An Interview with Vascular Access Coordinator Joan Covert
Joan Covert had been working as a dialysis technician when her friend told her she might be a good fit for a newly vacant vascular access coordinator position at their clinic. Since taking the position five years ago, she has seen it evolve as patient needs and technology change.
We sat down with Joan to learn why she loves being a vascular access coordinator and what you should consider if you want to be one.
Was there anything that surprised you when you took on the vascular access coordinator role?
A lot of people don’t realize you have to be really organized and you have to almost be OCD-ish with chasing people down and all that. It's involved in a lot. The job actually has evolved even more since I've been doing it. And I wasn't even really sure what my friend did in this position because we never talked about it.
For example, I did not know that she carried a cell phone with her. That was work related. So I have a work cell for doctors, patients, and staff to contact me. I wasn't aware of that.
I just didn't understand a whole lot of it and how much was involved in it. Like all the appointments, all of the tracking, all the auditing. I just really did not know how involved it was. I’ve been doing this for five years and I love my job.
How are you using Transonic’s HD03 monitor in your job?
I test approximately 180 patients a month. I look for trends and changes. For example, if there's a trend downward then I set them up with our interventionalists. Or sometimes the surgeon prefers to see those patients. Then I'll make a surgeon appointment for them.
After I test them, I put their results in the lab section of our software electronic medical record so it comes up with their monthly labs. The results are also in a system so the doctors can see it and they print up or look at their lab values. So they'll see it as well. I don't have to run to them and say, "Hey, this one's low, I'm gonna set them up." It's right there, they know it. So we just follow criteria to set them up.

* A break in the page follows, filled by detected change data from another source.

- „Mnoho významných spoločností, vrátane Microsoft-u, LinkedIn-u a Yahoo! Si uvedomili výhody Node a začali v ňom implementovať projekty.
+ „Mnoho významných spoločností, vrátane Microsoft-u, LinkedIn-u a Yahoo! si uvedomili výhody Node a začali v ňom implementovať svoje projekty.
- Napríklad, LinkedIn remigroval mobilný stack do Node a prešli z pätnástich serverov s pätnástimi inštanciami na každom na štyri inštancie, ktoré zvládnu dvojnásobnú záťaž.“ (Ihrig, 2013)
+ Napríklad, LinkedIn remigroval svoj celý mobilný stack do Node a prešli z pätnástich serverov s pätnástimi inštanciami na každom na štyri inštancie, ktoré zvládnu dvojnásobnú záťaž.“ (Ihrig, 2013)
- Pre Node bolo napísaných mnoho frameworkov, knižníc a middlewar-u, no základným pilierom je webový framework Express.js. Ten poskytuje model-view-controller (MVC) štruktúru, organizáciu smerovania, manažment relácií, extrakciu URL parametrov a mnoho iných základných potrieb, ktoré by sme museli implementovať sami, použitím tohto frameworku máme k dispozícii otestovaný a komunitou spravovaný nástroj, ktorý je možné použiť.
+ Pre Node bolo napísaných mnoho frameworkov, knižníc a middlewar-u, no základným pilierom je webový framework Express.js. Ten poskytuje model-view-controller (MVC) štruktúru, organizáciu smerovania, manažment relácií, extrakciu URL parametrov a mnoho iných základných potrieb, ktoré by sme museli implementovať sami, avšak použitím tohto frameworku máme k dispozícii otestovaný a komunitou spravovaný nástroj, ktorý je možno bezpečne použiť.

The vascular access coordinator position is fairly new. What advice do you have for someone who might want to become one?
You need to be extremely flexible. In my job, we have 31 stations and we have four shifts, Monday to Saturday. So, there's 31 patients at a time.

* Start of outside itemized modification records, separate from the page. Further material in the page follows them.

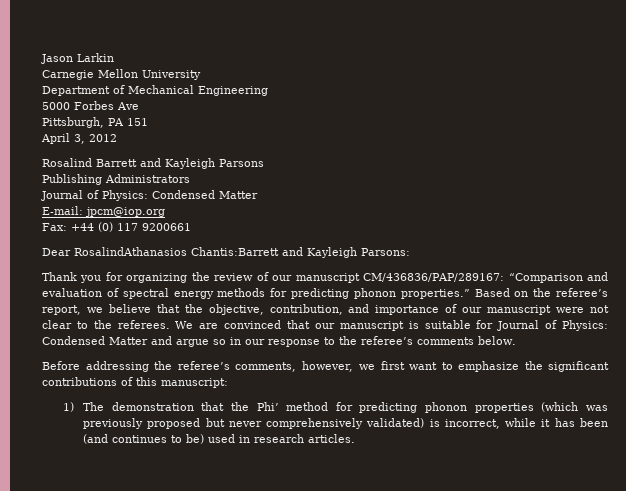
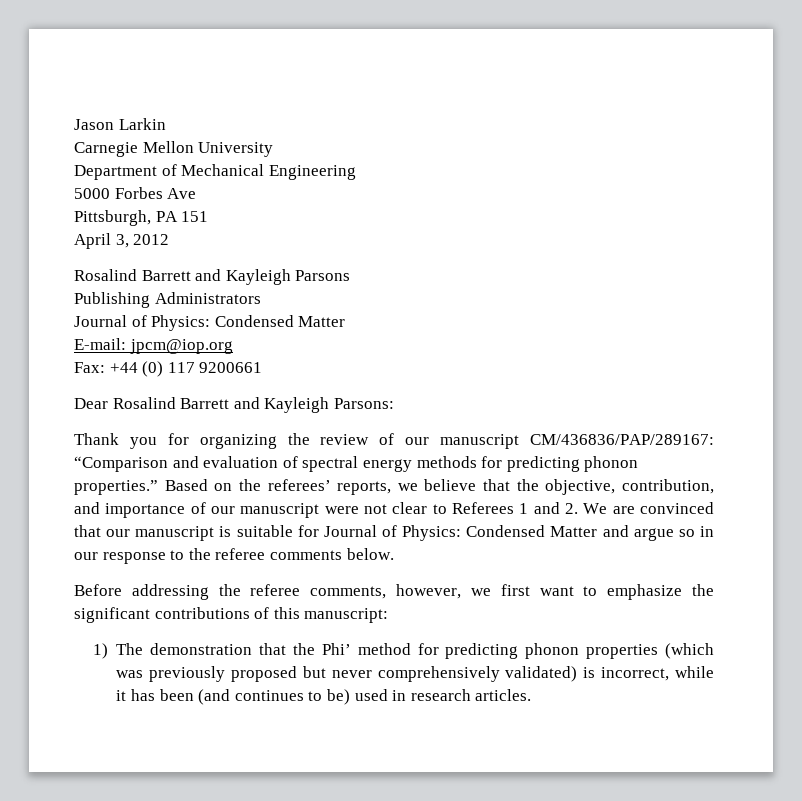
- Dear RosalindAthanasios Chantis:Barrett and Kayleigh Parsons:
+ Dear Rosalind Barrett and Kayleigh Parsons:
- Based on the referee’s report, we believe that the objective, contribution, and importance of our manuscript were not clear to the referees. We are convinced that our manuscript is suitable for Journal of Physics: Condensed Matter and argue so in our response to the referee’s comments below.
+ Based on the referees’ reports, we believe that the objective, contribution, and importance of our manuscript were not clear to Referees 1 and 2. We are convinced that our manuscript is suitable for Journal of Physics: Condensed Matter and argue so in our response to the referee comments below.
- Before addressing the referee’s comments, however, we first want to emphasize the significant contributions of this manuscript:
+ Before addressing the referee comments, however, we first want to emphasize the significant contributions of this manuscript:

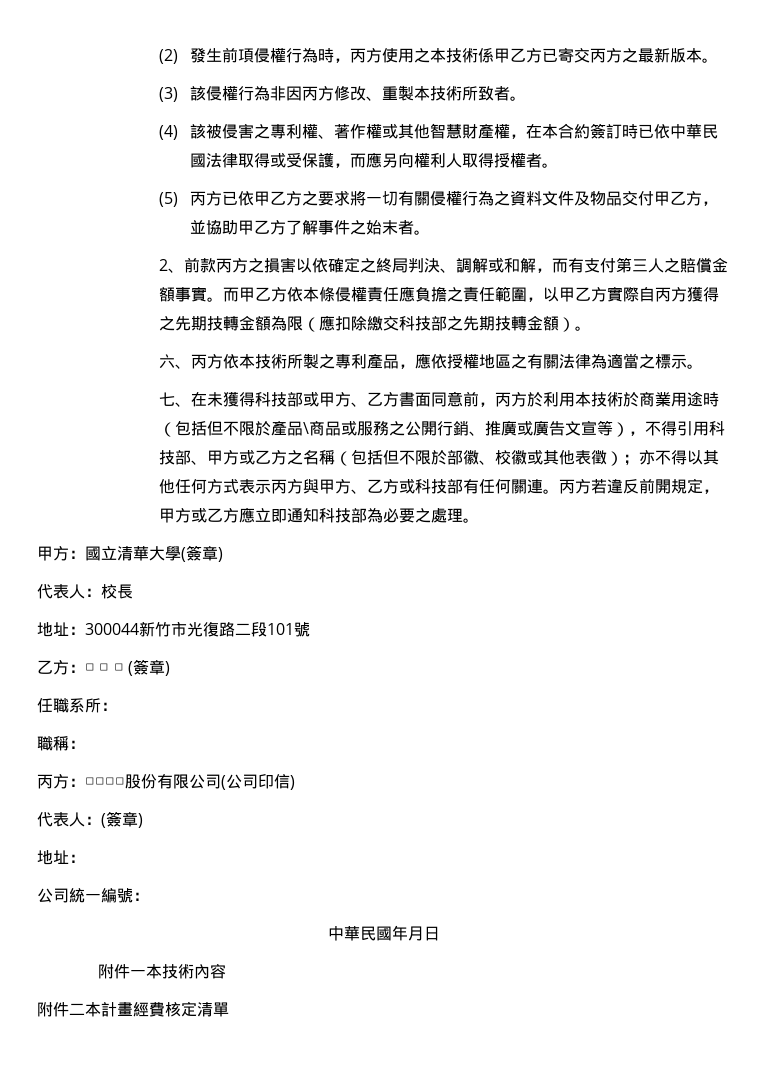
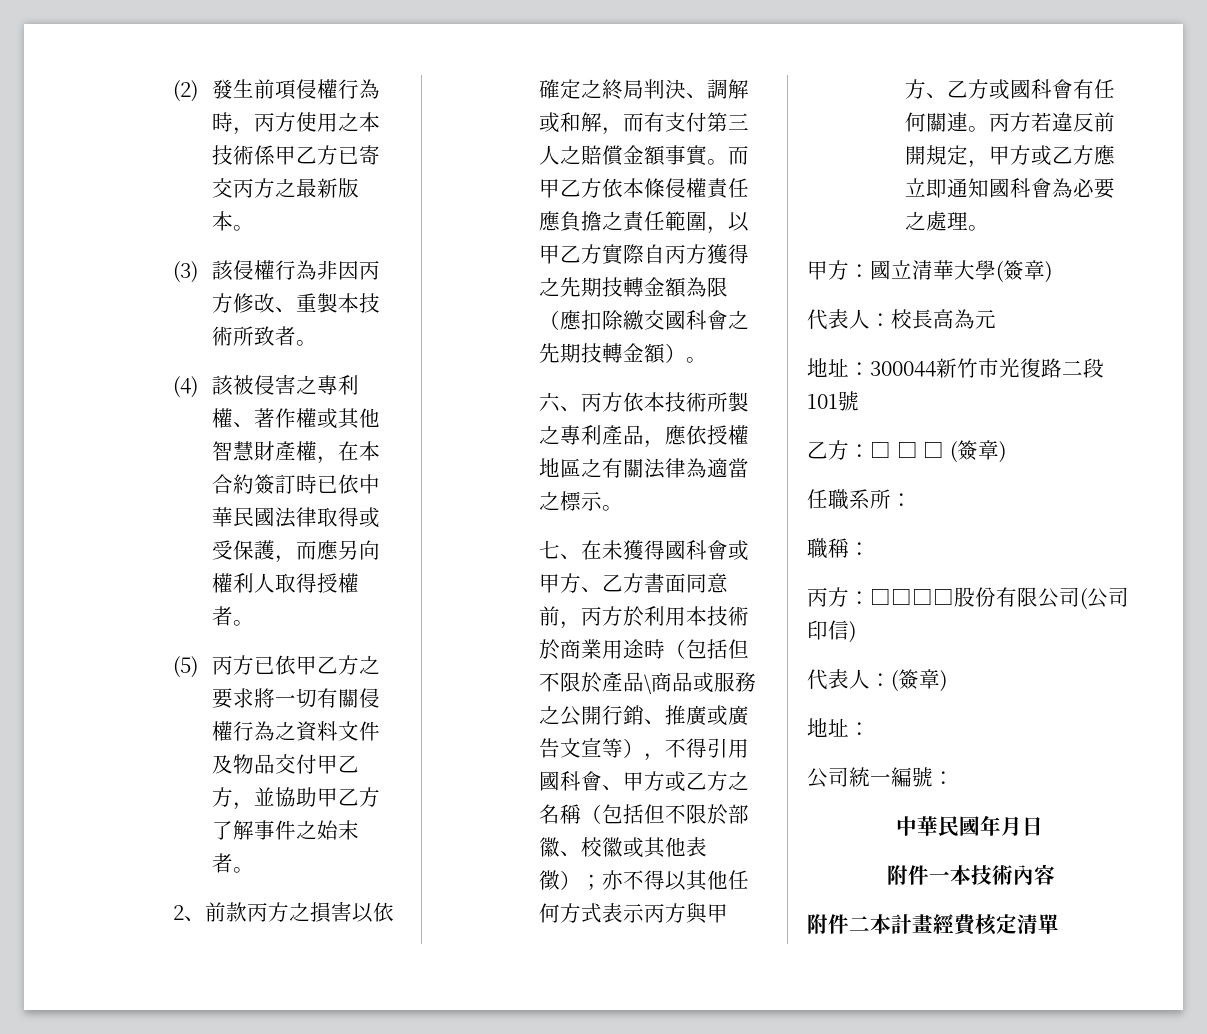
- 而甲乙方依本條侵權責任應負擔之責任範圍，以甲乙方實際自丙方獲得之先期技轉金額為限（應扣除繳交科技部之先期技轉金額）。
+ 而甲乙方依本條侵權責任應負擔之責任範圍，以甲乙方實際自丙方獲得之先期技轉金額為限（應扣除繳交國科會之先期技轉金額）。
- 七、在未獲得科技部或甲方、乙方書面同意前，丙方於利用本技術於商業用途時（包括但不限於產品\商品或服務之公開行銷、推廣或廣告文宣等），不得引用科技部、甲方或乙方之名稱（包括但不限於部徽、校徽或其他表徵）；
+ 七、在未獲得國科會或甲方、乙方書面同意前，丙方於利用本技術於商業用途時（包括但不限於產品\商品或服務之公開行銷、推廣或廣告文宣等），不得引用國科會、甲方或乙方之名稱（包括但不限於部徽、校徽或其他表徵）；
- 亦不得以其他任何方式表示丙方與甲方、乙方或科技部有任何關連。
+ 亦不得以其他任何方式表示丙方與甲方、乙方或國科會有任何關連。
- 丙方若違反前開規定，甲方或乙方應立即通知科技部為必要之處理。
+ 丙方若違反前開規定，甲方或乙方應立即通知國科會為必要之處理。
- 代表人：校長
+ 代表人：校長高為元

We also do acutes here. So if they have a catheter they're acute. I just kind of keep them on the back burner until I know that I have to start sending them to the surgeon once they're chronic. The doctor will tell me to set them up so then I just start the process. So you have to be really flexible.
You also have to be really organized. I can't say enough about that for tracking and to know what's going on with the patients and their access. It’s juggling all the time because you're testing the accesses and then you're watching the new patients coming in getting accesses placed. Then you're monitoring those appointments and waiting for them to get to be able to use their access, and you need to make sure you get the fistula team going.
You have to be prepared to be able to juggle many tasks at once and be flexible.
How do you stay organized?
We print out a census of our patients by shift and day. I highlight with a certain color the catheters. I highlight if they have one of each, a different color. An access and a catheter. Then, I have everybody listed as to what access they have. But I pretty much know what they have without looking. Then I use that for tracking.
I have a form that I started for our docs to alert them of all the catheters that are greater than 90 days whether they have an access or not. They all get a hard copy once a month put in their mailbox of the catheters that are hitting 90 days. Then a little paragraph of what's going on and why they haven’t moved on.
How do the patients benefit from a vascular access coordinator?
When patients first come to us and they don't have an access, I always go out and do the education for them. I show them what a catheter is. I have a catheter that they can touch. I build rapport with them right away.
I give them as much education as I can regarding their catheter so they can prevent a possible infection and I give them information on what an access is. The types of accesses. I have a business card with my cell phone on it that they can email me, call me or text me if they're worried or have a question or their family does.
They can reach out to me if they're scared. I have all kinds of stuff to try to help them understand what's going on, or I've even offered to sit at a doctor's office with somebody if they didn't have anybody to sit there.
Patients know I'm there to help them. Right away that's what I tell them, I'm here to help you and guide you through it.
What does a typical day look like for you?
First, when I come in I check our hospital census. When I walk in I look to see if any of our patients are in there.
I do the audits. I check the notes on the patients to see that they're documented properly. I check all of my people I'm waiting to get the OK from the surgeon to start using their access. So I check to see if somebody left me notes on that either in the patient's chart or by email. I have my phone with me all the time so if they sent me the email, I know it.
I do the CDC tracking audits. I also help set up the surgeries just by calling the surgeon’s office and then making sure we do the EKG here in the lab work, if needed.
When the interventions come through, I document that they had an intervention and then what the outcome of that was. Just dictating what the doctor put in there. Then we have an access section in the chart online so then that goes in there as well. That's tracked in there as well.